Fig. 7. — Example slices of the gender-specific templates. These templates include the Caucasian female (US100 (F)) and male (US100(M)) brain templates, and the Chinese female (CN100 (F)) and male (CN100 (M)) brain templates.

The regional distributions of the anatomical differences between the two templates using mDV and mLJD in 82 Brodmann regions are illustrated in Table 7 and Fig. 8. The regions with large anatomical differences are located bilaterally in the supramarginal gyri (part of Wernicke’s area), inferior frontal gyri (part of Broca’s area) and superior temporal cortex.

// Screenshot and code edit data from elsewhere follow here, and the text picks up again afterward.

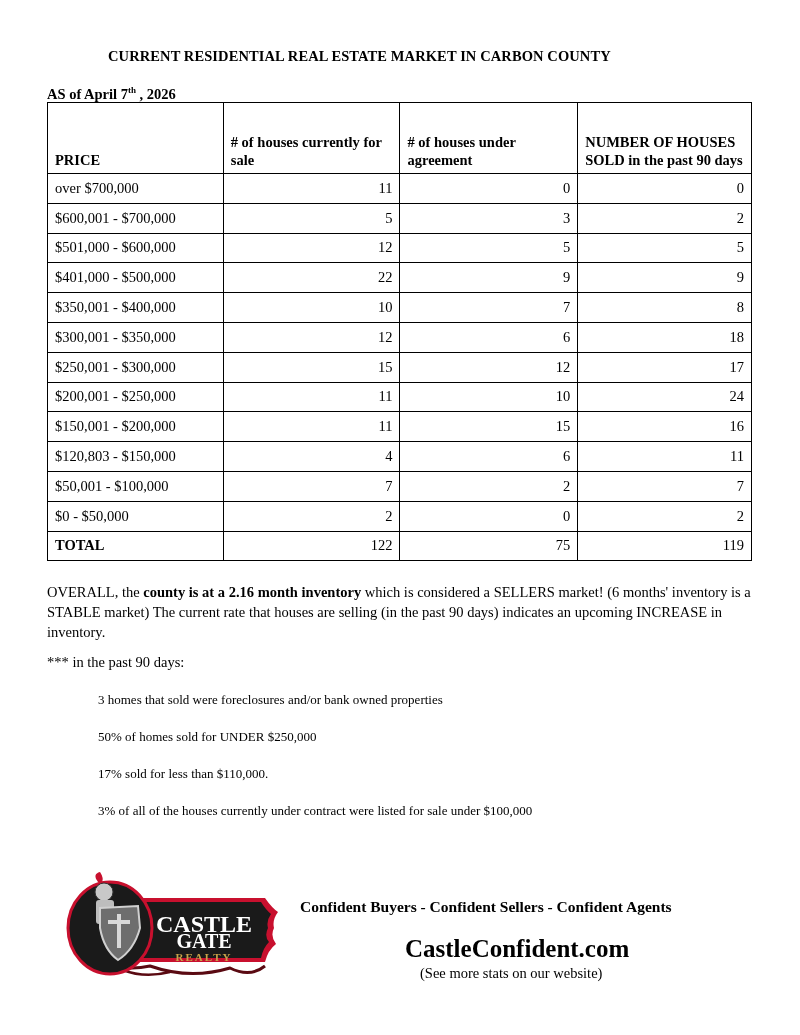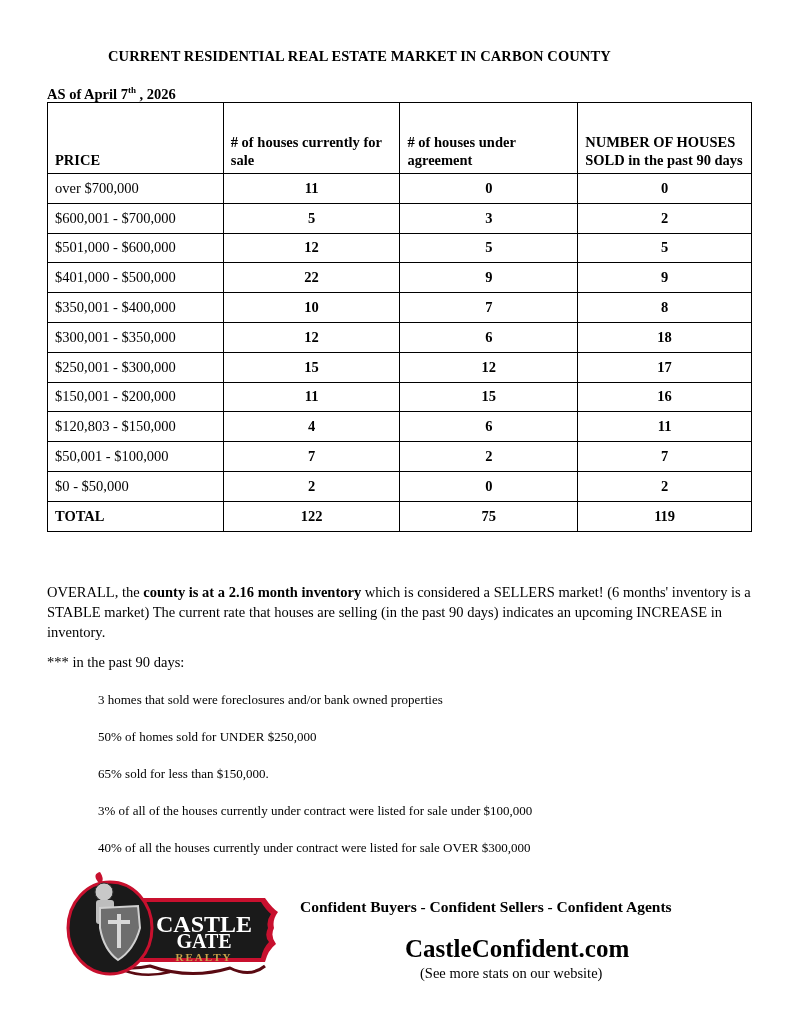"11" table.market td.num { font-weight: bold -> none; text-align: center -> right }
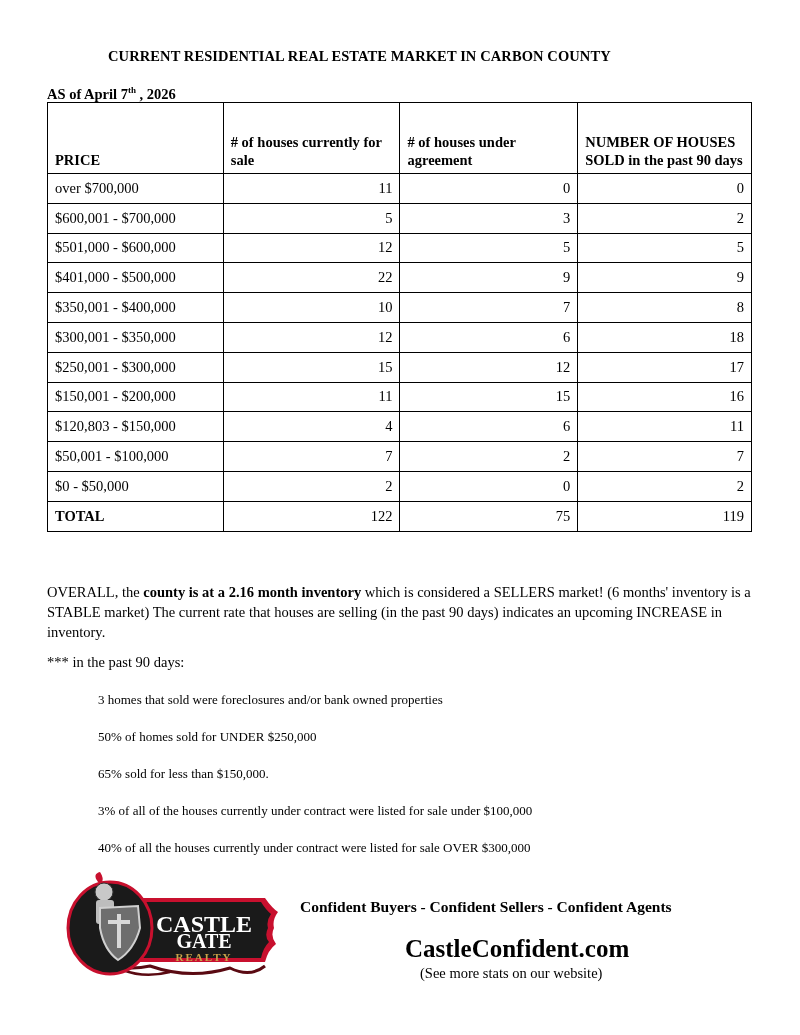"$200,001 - $250,000" tr { html: none -> <tr> <td>$200,001 - $250,000</td> <td>11</td> <td>10</td> <td>24</td> </tr> }
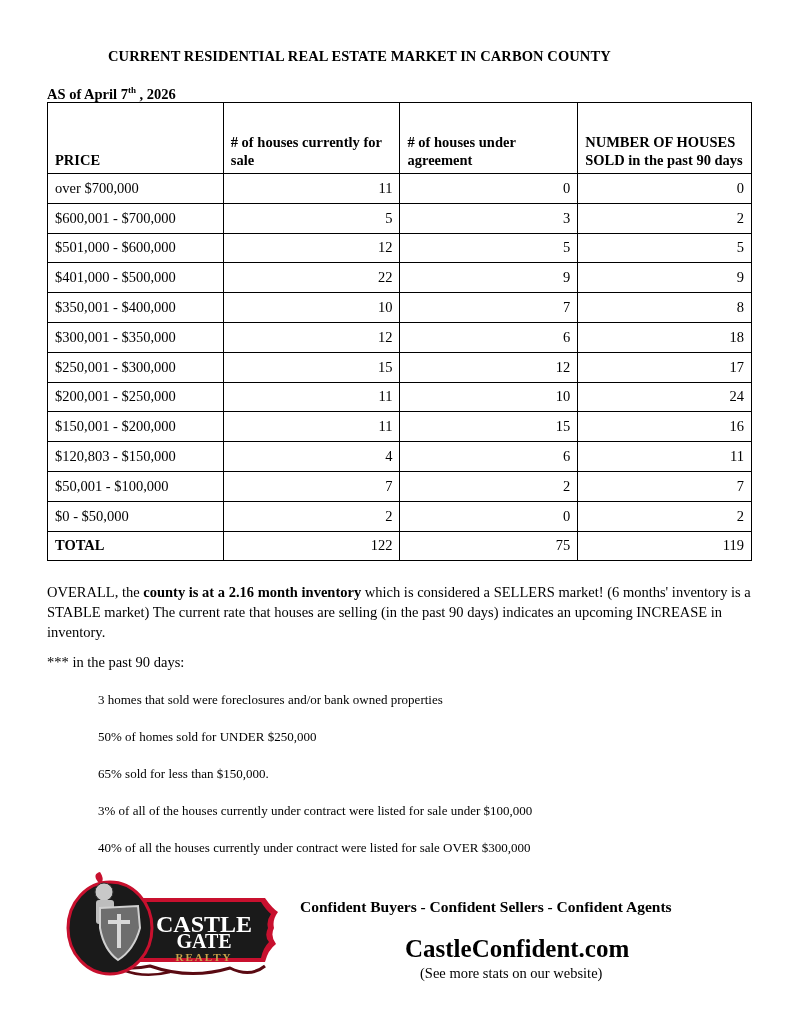"65% sold for less than" div { text: 65% sold  for less than $150,000 -> 17% sold  for less than $110,000 }
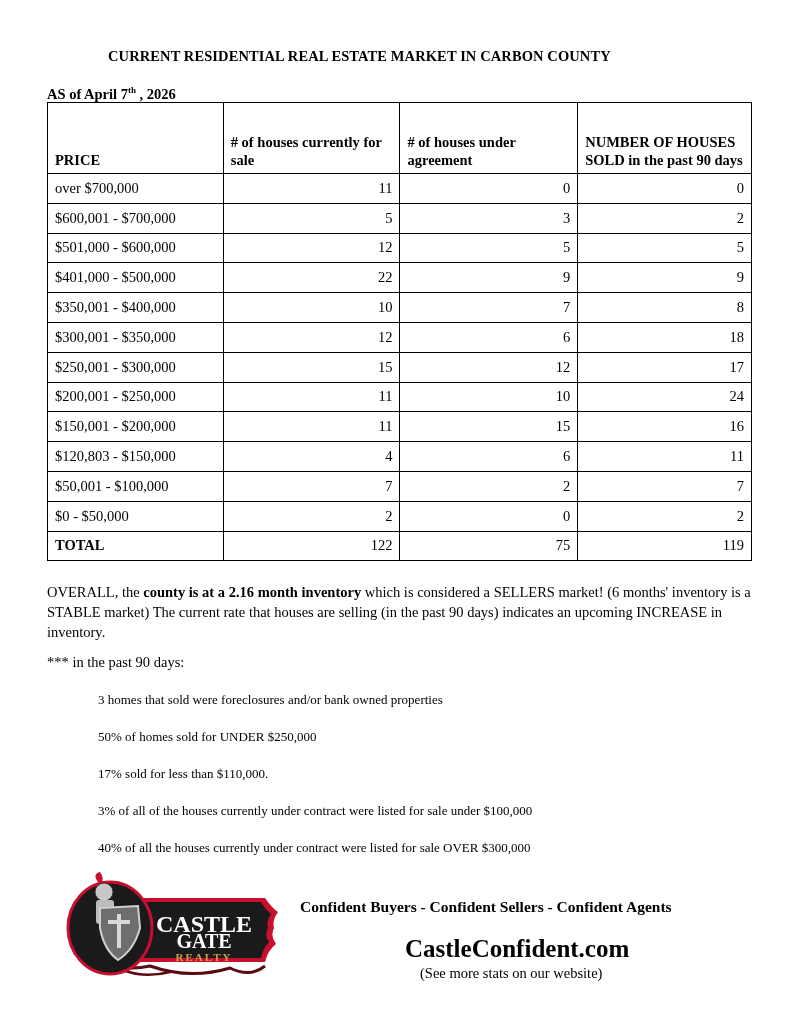"40% of all the houses" div { html: <div>40% of all the houses currently under contract were listed for sale OVER $300,000</div> -> none }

The regional anatomical differences between gender-specific templates are shown in Fig. 9. Specifically, in Caucasian templates, the regions with the greatest anatomical differences are mainly located in the right superior frontal gyrus, bilateral supramarginal gyri and bilateral angular gyri. Similarly, in Chinese templates differences are mainly located in the bilateral superior frontal gyri, bilateral supramarginal gyri and bilateral angular gyri.

Table 7.

Regions showing large anatomical differences between the US200 and CN200 templates.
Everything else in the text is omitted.